Look through the entries below for the line with "Squishy Needohs Pallet: 2" and the line with "BUJIA CHEVROLET SONIC/TRACKER", then give again exactly those two lines and all lines between them, minus the pictures.

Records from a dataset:
=== Section Start ===

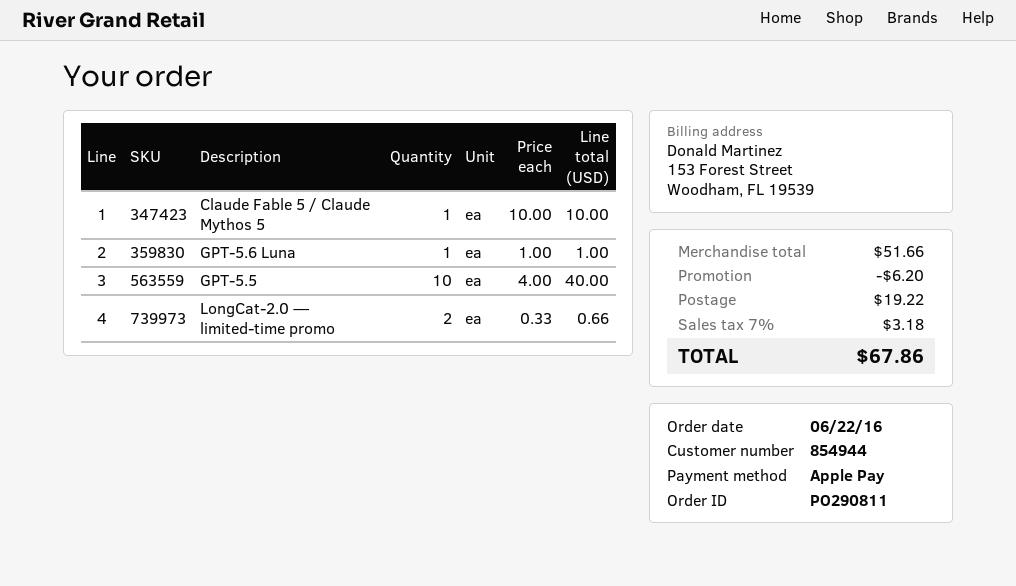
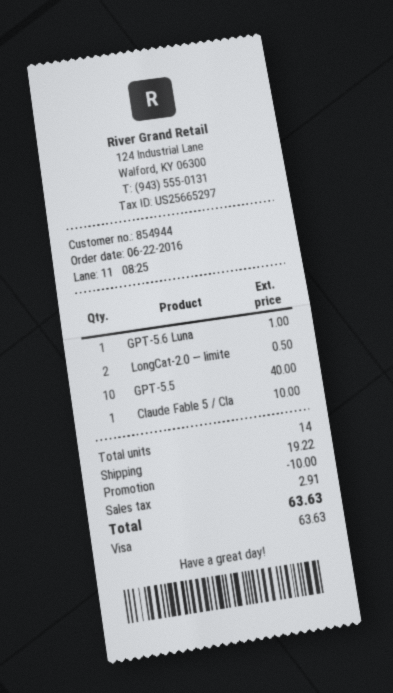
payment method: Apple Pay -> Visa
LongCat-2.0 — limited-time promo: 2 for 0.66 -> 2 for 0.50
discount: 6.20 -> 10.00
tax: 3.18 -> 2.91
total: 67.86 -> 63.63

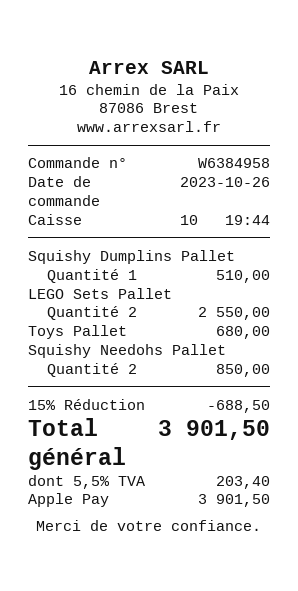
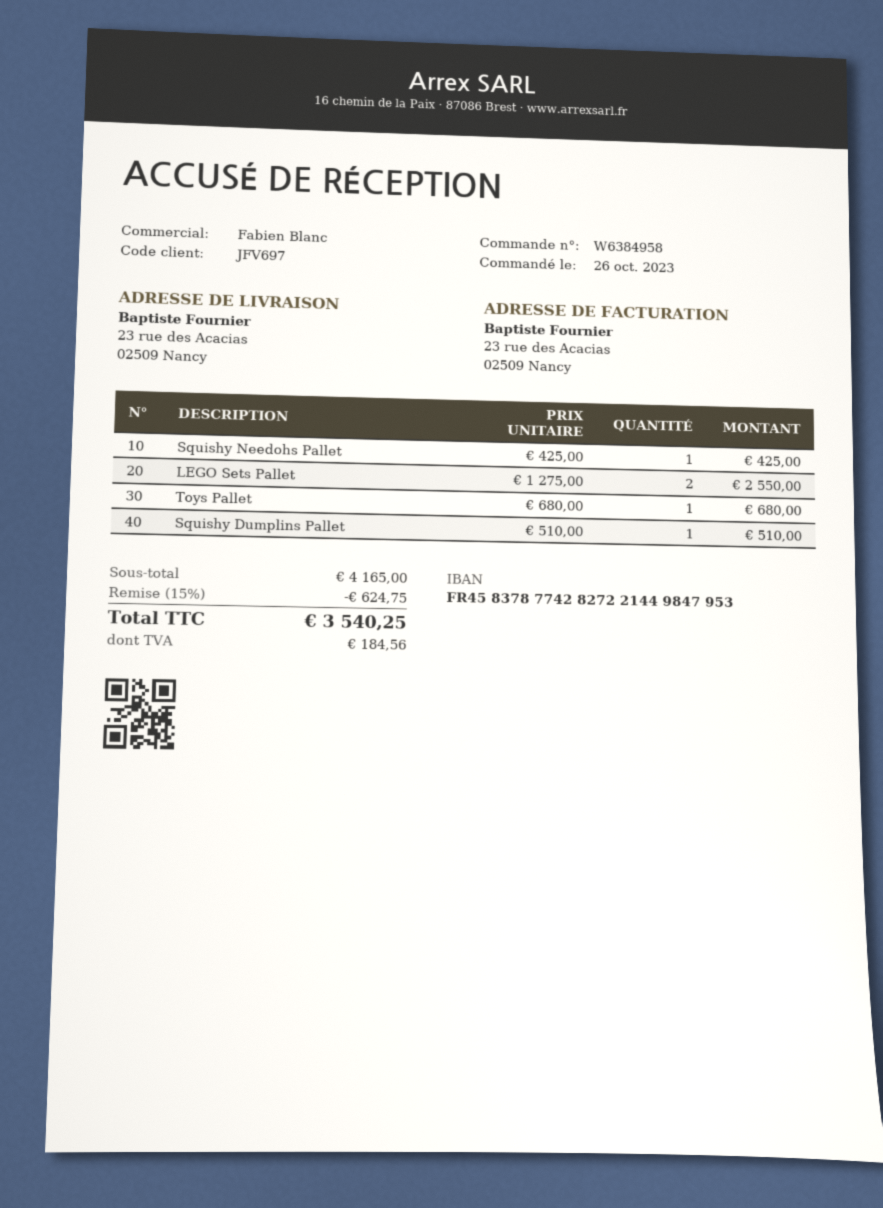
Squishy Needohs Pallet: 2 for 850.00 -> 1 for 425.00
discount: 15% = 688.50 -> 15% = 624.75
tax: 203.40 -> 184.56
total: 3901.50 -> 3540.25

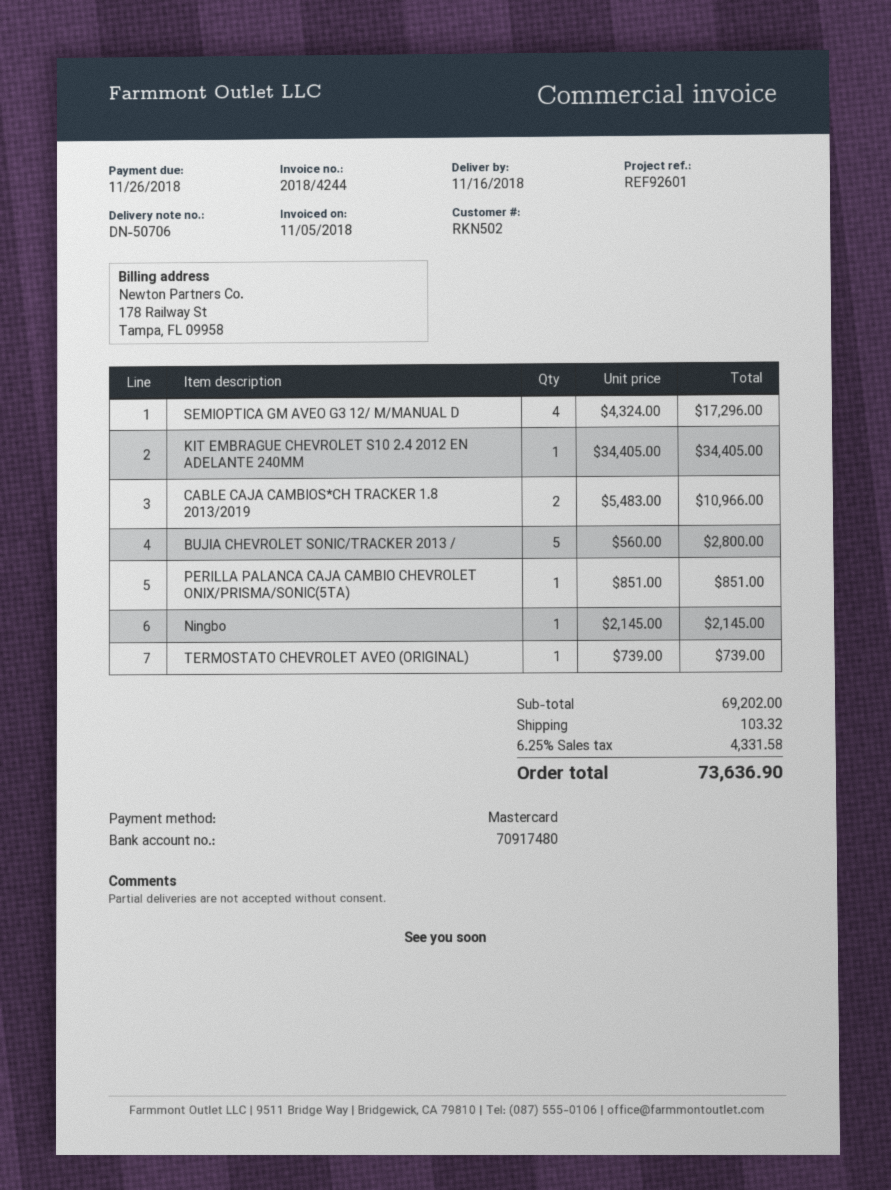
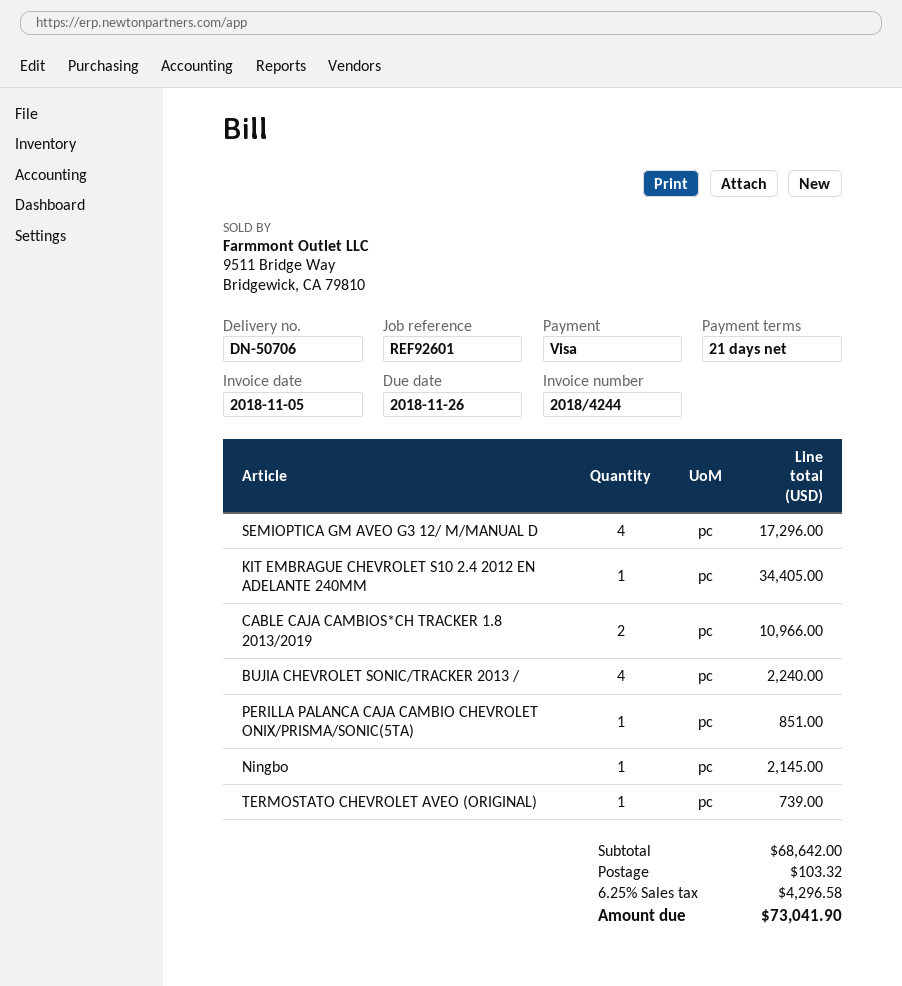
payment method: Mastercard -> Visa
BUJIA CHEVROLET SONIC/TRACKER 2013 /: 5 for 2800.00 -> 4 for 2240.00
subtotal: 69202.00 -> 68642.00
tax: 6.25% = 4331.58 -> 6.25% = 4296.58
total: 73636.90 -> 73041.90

=== Section End ===

Answer to this task —
Squishy Needohs Pallet: 2 for 850.00 -> 1 for 425.00
discount: 15% = 688.50 -> 15% = 624.75
tax: 203.40 -> 184.56
total: 3901.50 -> 3540.25

payment method: Mastercard -> Visa
BUJIA CHEVROLET SONIC/TRACKER 2013 /: 5 for 2800.00 -> 4 for 2240.00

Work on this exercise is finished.